- Your goal
Without the pictures, reproduce the records that follow exactly.

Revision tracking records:

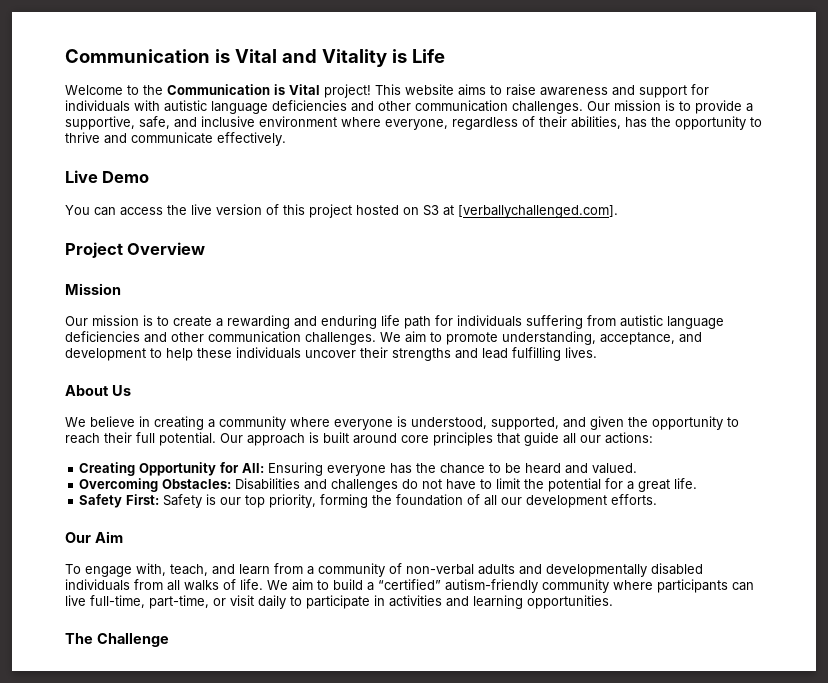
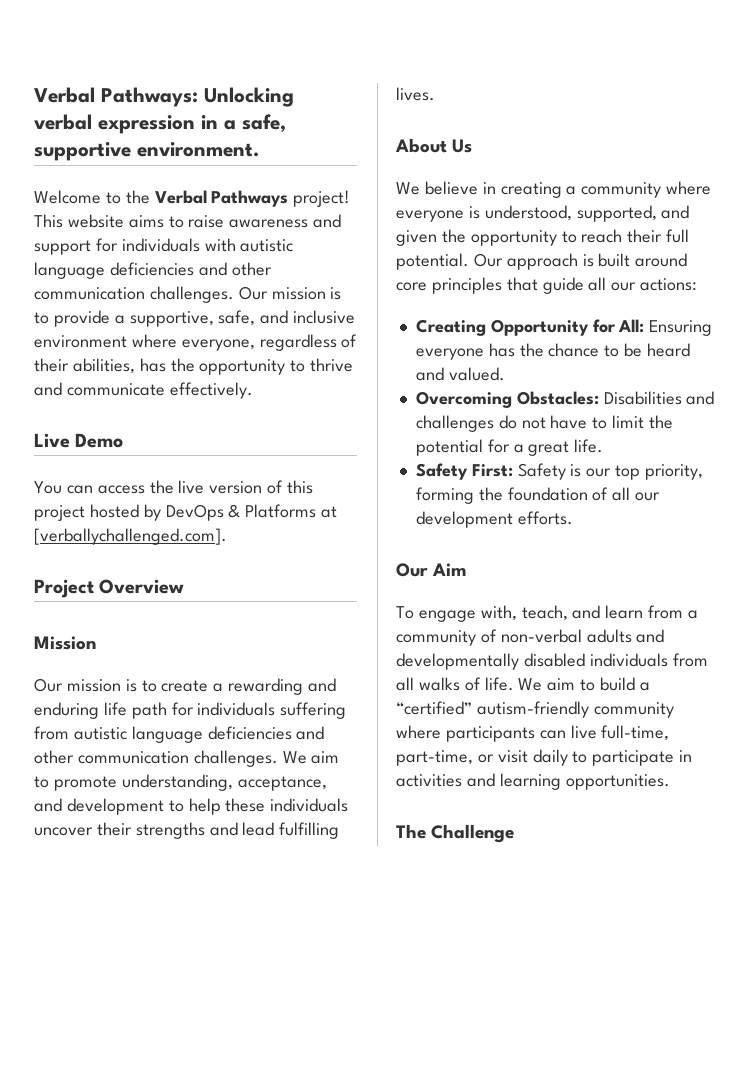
- Communication is Vital and Vitality is Life
+ Verbal Pathways: Unlocking verbal expression in a safe, supportive environment.
- Welcome to the Communication is Vital project!
+ Welcome to the Verbal Pathways project!
- You can access the live version of this project hosted on S3 at [verballychallenged.com].
+ You can access the live version of this project hosted by DevOps & Platforms at [verballychallenged.com].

- Exercise output
- Communication is Vital and Vitality is Life
+ Verbal Pathways: Unlocking verbal expression in a safe, supportive environment.
- Welcome to the Communication is Vital project!
+ Welcome to the Verbal Pathways project!
- You can access the live version of this project hosted on S3 at [verballychallenged.com].
+ You can access the live version of this project hosted by DevOps & Platforms at [verballychallenged.com].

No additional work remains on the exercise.